- **Required work**:
For the word "event", count the lines of the records that hold it, and give only that number.

*** Opening Dataset excerpts ***

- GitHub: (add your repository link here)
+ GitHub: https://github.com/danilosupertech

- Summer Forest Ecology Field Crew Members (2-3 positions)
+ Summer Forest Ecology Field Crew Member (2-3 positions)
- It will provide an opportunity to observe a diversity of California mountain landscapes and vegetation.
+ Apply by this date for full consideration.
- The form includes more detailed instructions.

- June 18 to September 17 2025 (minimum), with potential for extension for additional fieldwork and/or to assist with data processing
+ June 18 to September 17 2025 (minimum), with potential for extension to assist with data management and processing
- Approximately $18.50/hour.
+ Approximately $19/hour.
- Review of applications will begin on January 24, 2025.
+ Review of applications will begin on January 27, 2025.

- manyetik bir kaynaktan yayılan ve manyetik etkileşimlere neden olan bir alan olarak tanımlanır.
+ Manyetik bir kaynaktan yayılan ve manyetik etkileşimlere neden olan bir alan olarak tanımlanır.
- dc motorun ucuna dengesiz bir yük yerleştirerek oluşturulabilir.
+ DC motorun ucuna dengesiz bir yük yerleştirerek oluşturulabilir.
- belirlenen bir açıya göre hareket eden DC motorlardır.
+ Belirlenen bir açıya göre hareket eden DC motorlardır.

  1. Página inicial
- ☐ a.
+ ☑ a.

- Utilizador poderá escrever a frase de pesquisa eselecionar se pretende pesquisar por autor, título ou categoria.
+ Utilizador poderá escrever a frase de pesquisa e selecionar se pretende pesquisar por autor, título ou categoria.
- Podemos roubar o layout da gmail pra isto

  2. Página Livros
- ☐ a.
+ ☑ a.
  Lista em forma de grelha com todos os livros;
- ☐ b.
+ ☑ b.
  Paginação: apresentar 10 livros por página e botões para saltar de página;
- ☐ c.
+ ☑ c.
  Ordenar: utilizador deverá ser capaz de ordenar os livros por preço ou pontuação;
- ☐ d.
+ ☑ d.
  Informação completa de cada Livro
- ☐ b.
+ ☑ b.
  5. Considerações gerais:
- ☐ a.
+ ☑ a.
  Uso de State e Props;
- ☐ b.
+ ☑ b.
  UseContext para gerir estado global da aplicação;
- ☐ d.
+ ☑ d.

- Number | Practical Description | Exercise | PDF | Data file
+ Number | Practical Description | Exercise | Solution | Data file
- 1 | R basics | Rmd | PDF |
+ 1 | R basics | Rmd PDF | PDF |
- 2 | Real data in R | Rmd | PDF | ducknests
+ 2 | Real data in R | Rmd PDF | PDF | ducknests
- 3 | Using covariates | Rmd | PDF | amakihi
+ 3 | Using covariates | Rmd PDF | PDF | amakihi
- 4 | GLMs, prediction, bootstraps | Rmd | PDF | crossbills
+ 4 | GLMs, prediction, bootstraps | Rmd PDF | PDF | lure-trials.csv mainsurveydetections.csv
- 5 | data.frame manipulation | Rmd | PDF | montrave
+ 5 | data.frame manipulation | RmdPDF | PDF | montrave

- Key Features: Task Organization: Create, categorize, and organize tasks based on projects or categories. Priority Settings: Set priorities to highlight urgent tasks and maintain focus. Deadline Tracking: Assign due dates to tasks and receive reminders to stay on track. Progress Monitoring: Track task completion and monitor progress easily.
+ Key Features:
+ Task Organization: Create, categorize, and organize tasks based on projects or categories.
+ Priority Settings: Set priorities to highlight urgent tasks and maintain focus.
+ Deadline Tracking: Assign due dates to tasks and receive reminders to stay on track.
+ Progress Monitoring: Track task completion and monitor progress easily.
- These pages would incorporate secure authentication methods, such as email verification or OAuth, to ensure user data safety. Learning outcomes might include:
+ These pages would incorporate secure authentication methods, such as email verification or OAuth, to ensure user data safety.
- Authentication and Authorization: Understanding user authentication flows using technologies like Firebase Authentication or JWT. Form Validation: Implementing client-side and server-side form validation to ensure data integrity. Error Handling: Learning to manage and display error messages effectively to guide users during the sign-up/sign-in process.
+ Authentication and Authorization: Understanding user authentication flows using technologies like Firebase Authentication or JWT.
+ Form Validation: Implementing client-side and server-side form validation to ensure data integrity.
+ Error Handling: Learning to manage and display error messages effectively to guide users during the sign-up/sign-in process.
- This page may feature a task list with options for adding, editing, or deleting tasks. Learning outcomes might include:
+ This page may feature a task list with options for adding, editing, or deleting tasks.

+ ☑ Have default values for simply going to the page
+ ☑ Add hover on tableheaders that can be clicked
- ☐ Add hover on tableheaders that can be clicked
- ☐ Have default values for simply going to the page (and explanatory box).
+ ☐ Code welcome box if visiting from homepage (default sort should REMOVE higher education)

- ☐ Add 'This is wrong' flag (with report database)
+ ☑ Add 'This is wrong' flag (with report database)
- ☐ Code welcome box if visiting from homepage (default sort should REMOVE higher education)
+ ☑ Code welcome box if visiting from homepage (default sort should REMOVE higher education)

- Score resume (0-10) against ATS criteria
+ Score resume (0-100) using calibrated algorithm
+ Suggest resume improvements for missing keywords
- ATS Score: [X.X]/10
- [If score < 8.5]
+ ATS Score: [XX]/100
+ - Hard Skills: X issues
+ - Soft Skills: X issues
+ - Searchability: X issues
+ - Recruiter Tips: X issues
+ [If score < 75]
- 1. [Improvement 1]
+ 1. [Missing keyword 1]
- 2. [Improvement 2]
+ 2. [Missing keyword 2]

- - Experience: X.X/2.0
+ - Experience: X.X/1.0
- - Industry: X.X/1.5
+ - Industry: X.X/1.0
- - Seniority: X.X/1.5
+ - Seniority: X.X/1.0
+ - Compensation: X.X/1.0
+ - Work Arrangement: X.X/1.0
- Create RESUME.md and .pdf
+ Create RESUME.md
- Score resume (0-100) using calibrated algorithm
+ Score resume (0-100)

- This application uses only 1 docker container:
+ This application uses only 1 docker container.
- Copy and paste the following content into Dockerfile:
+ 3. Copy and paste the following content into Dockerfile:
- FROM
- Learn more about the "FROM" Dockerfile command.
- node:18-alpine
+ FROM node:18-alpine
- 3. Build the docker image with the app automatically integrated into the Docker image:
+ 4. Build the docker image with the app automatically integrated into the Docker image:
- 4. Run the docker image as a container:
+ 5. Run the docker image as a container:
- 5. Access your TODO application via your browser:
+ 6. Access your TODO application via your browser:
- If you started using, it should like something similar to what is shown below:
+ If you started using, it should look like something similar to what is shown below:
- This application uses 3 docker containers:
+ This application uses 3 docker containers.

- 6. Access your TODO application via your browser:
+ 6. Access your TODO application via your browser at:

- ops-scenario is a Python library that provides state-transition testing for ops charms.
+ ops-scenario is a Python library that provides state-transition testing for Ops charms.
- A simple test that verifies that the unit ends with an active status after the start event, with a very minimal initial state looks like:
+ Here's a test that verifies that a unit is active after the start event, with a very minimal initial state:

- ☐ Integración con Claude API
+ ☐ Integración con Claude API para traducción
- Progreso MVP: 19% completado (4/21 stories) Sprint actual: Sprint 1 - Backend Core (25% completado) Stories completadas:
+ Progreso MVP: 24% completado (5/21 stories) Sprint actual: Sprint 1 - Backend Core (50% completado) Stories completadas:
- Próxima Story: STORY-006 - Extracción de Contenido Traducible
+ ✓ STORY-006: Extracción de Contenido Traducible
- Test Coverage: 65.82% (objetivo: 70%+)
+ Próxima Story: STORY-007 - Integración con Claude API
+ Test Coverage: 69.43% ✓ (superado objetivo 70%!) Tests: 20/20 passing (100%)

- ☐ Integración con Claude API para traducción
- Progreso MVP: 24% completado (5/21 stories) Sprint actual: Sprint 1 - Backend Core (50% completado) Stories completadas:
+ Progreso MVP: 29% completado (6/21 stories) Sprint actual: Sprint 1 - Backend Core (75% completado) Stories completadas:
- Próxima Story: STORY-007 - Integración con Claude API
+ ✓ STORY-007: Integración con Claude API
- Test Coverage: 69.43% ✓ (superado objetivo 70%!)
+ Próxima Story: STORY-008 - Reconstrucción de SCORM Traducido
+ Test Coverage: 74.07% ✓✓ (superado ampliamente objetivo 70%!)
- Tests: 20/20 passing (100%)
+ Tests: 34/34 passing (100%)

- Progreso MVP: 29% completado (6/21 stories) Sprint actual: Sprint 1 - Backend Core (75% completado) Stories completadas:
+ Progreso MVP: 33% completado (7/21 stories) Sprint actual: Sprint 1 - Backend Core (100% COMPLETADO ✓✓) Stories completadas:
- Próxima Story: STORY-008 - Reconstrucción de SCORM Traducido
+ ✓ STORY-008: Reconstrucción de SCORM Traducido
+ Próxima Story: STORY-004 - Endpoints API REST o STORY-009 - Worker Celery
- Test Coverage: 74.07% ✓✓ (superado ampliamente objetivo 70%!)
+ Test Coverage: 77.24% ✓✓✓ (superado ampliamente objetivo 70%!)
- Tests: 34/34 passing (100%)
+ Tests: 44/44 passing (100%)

*** Closing Dataset excerpts ***

- **Exercise result**:
2